TradingAgents/tests/test_semantic_fact_checker.py

"""
Unit Tests for Semantic Fact Checker

Tests:
- NLI-based semantic contradiction detection
- Targeted validation (final arguments only)
- Hash-based caching
- "Revenue fell" vs "Revenue rose" detection
"""

import unittest
import sys
import os

sys.path.insert(0, os.path.join(os.path.dirname(__file__), '..'))

from tradingagents.validation.semantic_fact_checker import (
    SemanticFactChecker,
    FactCheckResult,
    EntailmentLabel
)


class TestSemanticFactChecker(unittest.TestCase):
    """Test suite for semantic fact checking."""

    def setUp(self):
        """Set up test fixtures."""
        # Use fallback mode (no NLI model) for testing
        self.checker = SemanticFactChecker(use_local_model=False)

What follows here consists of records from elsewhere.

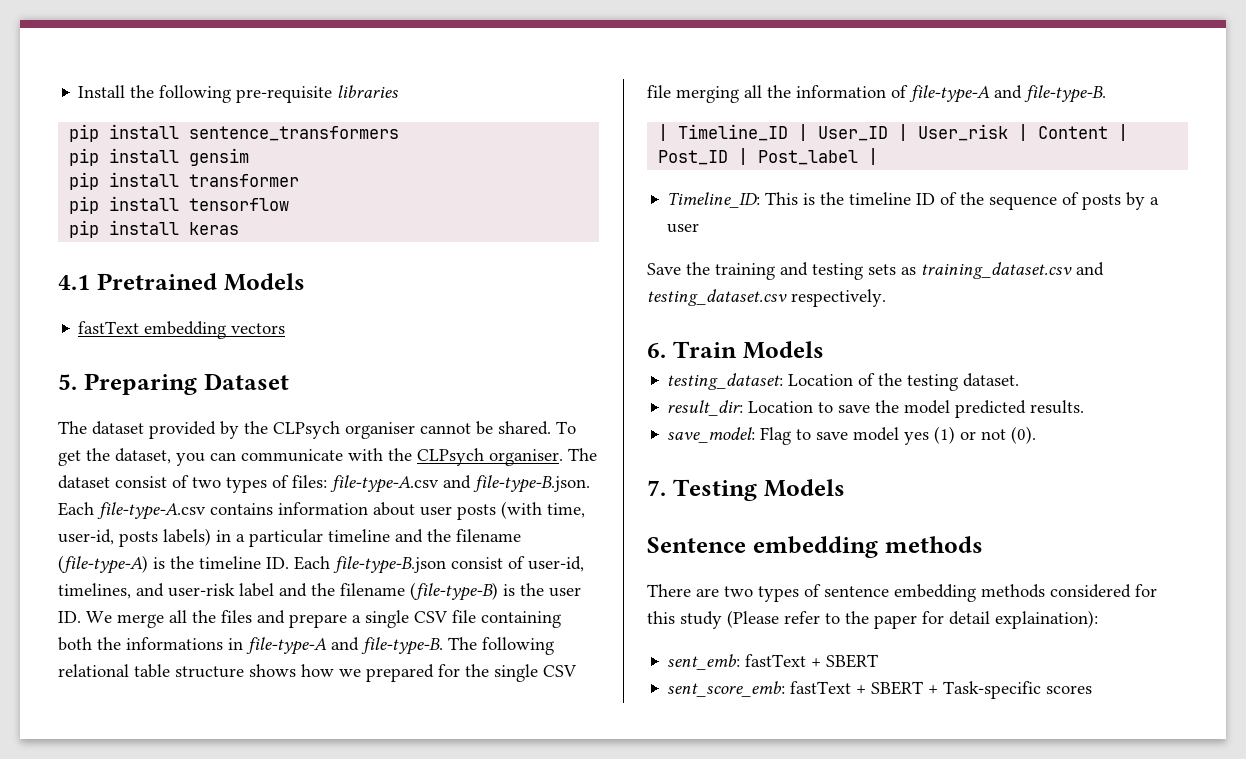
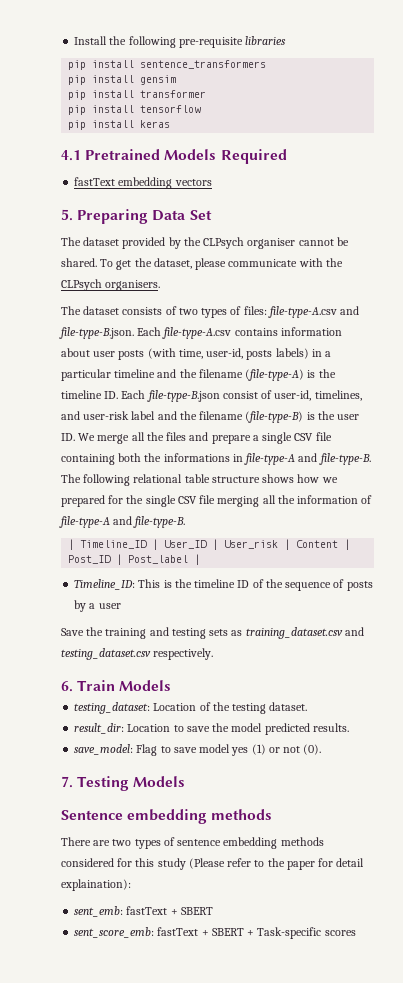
(305, 282) none -> [220,149,287,164] Required
[203,373,289,390] Dataset -> [152,210,212,221] Data Set
[176,452,236,466] you can -> [195,258,227,270] please
[489,448,597,466] [58,475,167,489] organiser. The dataset consist -> [105,280,161,291] [61,306,163,315] organisers. // The dataset consists

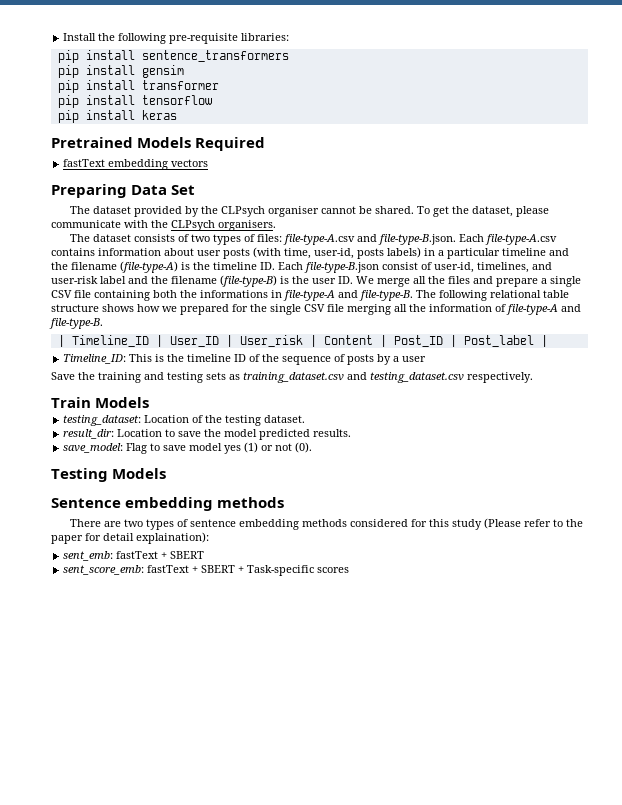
[245,36,287,45] libraries -> [241,33,290,41] libraries:
[61,150,81,161] 4.1 -> (177, 115) none
[61,209,73,221] 5. -> (209, 163) none
[61,681,73,692] 6. -> (533, 377) none
[61,776,73,788] 7. -> (313, 447) none

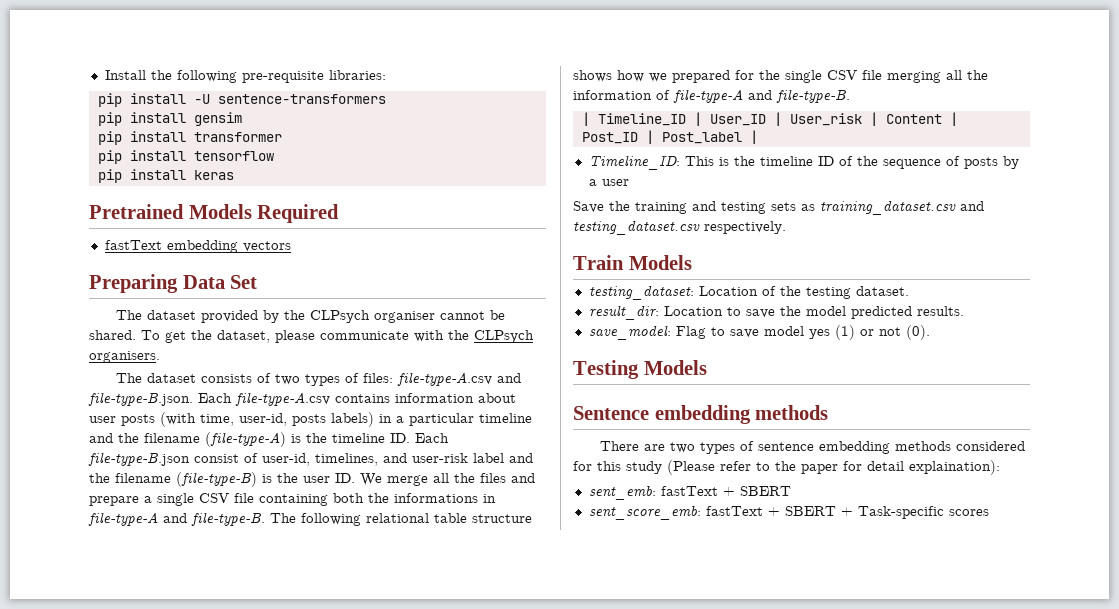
[141,50,289,62] sentence_transformers -> [193,94,386,104] -U sentence-transformers

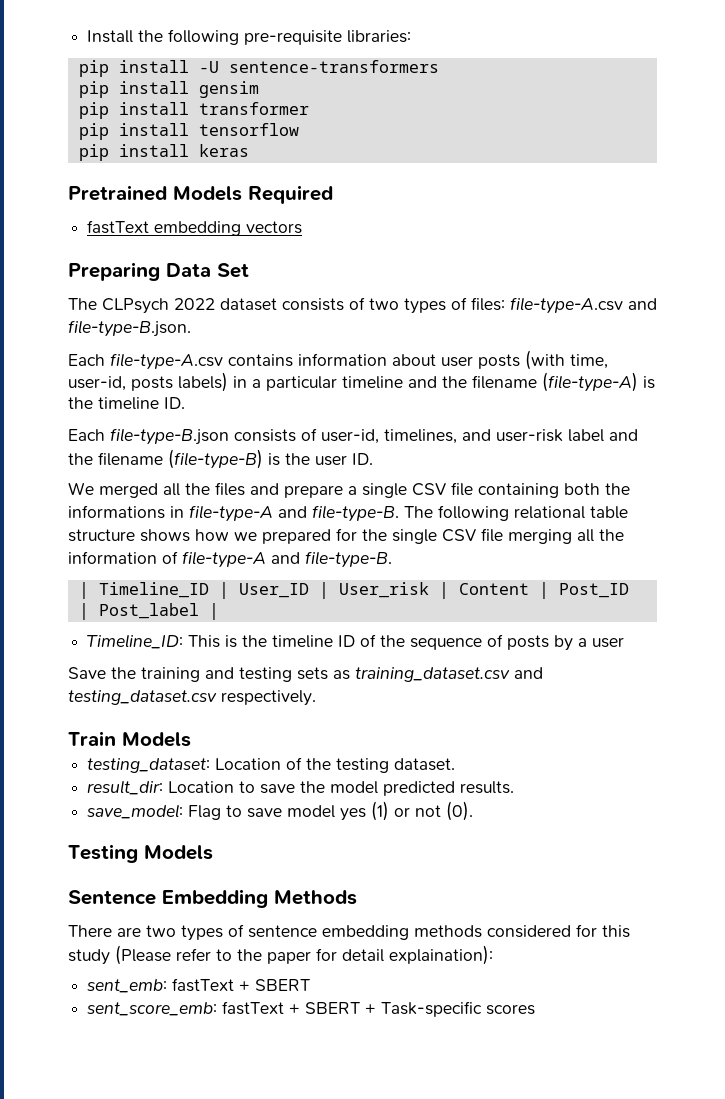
[147,310,506,323] [89,330,534,343] [89,351,160,363] [116,373,143,383] dataset provided by the CLPsych organiser cannot be shared. To get the dataset, please communicate with the CLPsych organisers. // The -> [102,298,215,314] CLPsych 2022
(193, 399) none -> (191, 328) //
(410, 438) none -> (185, 403) //
[194,454,239,463] consist -> [234,429,296,442] consists
[360,473,428,486] We merge -> [68,482,158,498] // We merged
[654,405,829,424] embedding methods -> [162,889,357,908] Embedding Methods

    def test_validate_contradictory_revenue_claim(self):
        """CRITICAL: Test detection of semantic contradiction."""
        # Ground truth: Revenue GREW 5%
        # Claim: Revenue FELL 5%
        # Expected: CONTRADICTION

        arguments = ["Revenue fell by 5% last quarter"]
        ground_truth = {"revenue_growth_yoy": 0.05}  # Grew 5%

        results = self.checker.validate_arguments(arguments, ground_truth, "2024-01-15")
        result = results[arguments[0]]

        self.assertFalse(result.valid, "Contradictory claim should be invalid")
        self.assertEqual(result.label, EntailmentLabel.CONTRADICTION,
                        "Should detect contradiction")
        self.assertIn("mismatch", result.evidence.lower(),
                     "Evidence should mention direction mismatch")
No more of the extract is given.